%%

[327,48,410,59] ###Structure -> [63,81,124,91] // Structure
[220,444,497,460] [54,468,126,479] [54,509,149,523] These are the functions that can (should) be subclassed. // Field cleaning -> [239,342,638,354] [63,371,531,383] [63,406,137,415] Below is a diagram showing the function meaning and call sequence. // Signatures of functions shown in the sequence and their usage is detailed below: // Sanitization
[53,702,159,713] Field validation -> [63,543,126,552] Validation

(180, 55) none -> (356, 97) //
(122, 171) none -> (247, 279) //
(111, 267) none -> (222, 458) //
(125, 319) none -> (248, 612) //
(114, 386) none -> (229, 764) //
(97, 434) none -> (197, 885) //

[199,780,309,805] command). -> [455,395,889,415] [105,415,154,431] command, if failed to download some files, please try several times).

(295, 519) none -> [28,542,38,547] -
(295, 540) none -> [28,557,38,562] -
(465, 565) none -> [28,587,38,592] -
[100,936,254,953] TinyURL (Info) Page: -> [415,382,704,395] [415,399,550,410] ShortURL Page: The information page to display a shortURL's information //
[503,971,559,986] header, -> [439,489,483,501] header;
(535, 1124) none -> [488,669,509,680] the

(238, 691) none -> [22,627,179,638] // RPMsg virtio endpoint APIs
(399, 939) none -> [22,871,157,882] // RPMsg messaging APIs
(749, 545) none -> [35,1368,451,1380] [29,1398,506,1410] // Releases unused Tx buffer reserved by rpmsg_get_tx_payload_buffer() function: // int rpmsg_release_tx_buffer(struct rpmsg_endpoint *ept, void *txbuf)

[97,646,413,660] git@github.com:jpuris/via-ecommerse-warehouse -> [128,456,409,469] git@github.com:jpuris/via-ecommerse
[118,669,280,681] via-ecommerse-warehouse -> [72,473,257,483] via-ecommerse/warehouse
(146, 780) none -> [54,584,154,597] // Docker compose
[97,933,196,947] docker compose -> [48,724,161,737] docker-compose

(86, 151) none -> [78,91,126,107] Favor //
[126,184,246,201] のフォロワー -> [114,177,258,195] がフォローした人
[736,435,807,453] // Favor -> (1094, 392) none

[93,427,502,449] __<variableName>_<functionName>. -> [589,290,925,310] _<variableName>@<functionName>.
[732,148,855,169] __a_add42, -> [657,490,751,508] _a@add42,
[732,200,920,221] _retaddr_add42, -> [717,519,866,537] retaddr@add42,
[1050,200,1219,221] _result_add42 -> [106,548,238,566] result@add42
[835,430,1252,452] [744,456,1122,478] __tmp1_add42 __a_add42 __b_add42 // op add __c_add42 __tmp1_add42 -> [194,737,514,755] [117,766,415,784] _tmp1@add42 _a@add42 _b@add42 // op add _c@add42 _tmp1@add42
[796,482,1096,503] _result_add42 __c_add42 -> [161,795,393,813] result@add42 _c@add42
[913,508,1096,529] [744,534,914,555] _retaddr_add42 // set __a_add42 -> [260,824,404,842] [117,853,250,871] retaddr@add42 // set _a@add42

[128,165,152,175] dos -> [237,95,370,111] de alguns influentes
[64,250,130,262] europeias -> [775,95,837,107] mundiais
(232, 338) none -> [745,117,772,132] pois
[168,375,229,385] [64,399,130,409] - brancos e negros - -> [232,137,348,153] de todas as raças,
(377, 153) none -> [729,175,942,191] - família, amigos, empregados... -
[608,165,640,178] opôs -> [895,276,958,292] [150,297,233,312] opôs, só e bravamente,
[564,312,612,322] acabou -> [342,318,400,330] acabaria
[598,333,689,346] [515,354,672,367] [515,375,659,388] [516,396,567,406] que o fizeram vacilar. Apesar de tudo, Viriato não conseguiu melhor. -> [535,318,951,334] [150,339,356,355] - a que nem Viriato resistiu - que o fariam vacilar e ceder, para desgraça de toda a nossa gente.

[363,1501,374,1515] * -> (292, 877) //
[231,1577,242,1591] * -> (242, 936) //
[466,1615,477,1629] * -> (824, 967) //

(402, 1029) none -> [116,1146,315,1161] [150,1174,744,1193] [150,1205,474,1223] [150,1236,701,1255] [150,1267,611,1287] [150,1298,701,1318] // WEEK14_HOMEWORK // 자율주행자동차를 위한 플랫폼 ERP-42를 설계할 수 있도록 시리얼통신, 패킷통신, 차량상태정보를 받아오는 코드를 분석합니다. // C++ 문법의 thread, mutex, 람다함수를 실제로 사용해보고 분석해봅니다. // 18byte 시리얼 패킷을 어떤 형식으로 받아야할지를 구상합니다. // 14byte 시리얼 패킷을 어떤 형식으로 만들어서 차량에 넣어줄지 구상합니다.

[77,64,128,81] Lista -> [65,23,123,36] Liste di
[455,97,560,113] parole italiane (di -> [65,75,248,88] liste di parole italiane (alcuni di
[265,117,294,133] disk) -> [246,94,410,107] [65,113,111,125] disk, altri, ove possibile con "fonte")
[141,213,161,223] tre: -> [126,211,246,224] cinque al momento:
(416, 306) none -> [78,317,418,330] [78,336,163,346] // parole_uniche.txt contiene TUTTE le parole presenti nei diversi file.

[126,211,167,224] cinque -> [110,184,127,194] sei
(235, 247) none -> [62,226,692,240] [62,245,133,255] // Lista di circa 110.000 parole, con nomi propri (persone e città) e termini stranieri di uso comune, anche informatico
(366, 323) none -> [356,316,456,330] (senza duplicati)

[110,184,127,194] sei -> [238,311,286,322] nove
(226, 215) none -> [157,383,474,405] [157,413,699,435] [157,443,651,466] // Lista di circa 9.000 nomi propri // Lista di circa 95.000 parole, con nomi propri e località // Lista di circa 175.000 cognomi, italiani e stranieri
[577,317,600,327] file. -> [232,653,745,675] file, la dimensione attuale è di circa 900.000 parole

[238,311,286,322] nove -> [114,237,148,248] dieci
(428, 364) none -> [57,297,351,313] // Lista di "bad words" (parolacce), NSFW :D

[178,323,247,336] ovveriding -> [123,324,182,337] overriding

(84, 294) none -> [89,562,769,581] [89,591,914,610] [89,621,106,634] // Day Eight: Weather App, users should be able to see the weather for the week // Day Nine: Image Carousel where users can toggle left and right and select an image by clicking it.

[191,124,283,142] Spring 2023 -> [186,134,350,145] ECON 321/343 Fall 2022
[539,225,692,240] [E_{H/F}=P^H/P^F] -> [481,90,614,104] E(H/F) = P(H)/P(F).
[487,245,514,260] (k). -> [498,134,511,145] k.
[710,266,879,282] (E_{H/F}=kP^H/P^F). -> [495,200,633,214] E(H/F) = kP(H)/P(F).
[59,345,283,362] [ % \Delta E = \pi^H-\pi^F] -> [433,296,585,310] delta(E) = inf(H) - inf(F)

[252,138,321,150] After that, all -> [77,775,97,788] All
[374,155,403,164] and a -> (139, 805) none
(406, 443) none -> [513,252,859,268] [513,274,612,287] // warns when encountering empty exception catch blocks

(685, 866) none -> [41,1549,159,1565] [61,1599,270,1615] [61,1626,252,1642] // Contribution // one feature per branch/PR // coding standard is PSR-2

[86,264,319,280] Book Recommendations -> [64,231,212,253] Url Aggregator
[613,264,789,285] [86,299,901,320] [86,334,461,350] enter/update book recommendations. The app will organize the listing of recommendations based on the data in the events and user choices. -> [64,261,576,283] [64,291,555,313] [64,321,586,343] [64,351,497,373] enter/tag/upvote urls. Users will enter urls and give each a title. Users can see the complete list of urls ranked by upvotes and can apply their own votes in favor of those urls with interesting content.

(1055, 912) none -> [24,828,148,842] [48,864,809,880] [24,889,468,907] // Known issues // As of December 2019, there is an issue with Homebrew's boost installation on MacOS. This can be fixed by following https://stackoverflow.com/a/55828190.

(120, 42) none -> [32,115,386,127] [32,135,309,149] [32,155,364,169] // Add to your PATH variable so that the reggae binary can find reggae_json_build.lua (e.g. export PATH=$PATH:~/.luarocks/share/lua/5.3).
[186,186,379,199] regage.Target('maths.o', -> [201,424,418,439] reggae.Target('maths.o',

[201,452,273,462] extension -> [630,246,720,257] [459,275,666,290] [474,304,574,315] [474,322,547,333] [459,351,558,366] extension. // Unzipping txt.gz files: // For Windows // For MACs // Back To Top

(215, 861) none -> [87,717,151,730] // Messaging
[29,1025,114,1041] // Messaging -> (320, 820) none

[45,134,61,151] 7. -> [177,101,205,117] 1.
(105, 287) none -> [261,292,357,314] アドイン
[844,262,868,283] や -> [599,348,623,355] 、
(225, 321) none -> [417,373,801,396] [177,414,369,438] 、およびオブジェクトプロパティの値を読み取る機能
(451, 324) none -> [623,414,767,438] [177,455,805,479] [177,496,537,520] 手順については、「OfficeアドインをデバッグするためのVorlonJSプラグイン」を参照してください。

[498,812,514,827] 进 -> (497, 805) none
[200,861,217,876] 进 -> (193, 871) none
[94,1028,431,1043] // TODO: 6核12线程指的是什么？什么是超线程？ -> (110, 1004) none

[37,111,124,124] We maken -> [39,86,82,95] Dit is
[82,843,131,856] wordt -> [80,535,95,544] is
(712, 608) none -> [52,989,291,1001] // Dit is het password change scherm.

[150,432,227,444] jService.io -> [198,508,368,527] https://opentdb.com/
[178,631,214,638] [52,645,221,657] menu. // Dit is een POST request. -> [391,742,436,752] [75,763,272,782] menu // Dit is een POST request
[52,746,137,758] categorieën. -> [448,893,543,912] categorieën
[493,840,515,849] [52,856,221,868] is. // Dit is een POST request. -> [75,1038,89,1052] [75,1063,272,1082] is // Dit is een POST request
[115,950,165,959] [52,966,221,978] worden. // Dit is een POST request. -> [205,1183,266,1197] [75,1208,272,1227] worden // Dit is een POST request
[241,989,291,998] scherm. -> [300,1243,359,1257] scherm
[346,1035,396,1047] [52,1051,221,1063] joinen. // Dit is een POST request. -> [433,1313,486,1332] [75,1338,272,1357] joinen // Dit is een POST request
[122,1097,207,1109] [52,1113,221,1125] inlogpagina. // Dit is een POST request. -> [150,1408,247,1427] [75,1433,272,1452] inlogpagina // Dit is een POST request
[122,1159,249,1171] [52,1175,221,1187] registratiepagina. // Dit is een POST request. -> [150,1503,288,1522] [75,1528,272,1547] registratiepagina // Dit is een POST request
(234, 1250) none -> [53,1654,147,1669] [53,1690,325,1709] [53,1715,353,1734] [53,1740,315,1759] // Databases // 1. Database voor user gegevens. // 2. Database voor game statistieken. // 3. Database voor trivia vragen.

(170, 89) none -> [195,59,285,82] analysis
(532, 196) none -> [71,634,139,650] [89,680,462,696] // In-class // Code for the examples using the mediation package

%%

Would you tally the lines above holding "Lista" and reply with the total alone?

**RESULT**
4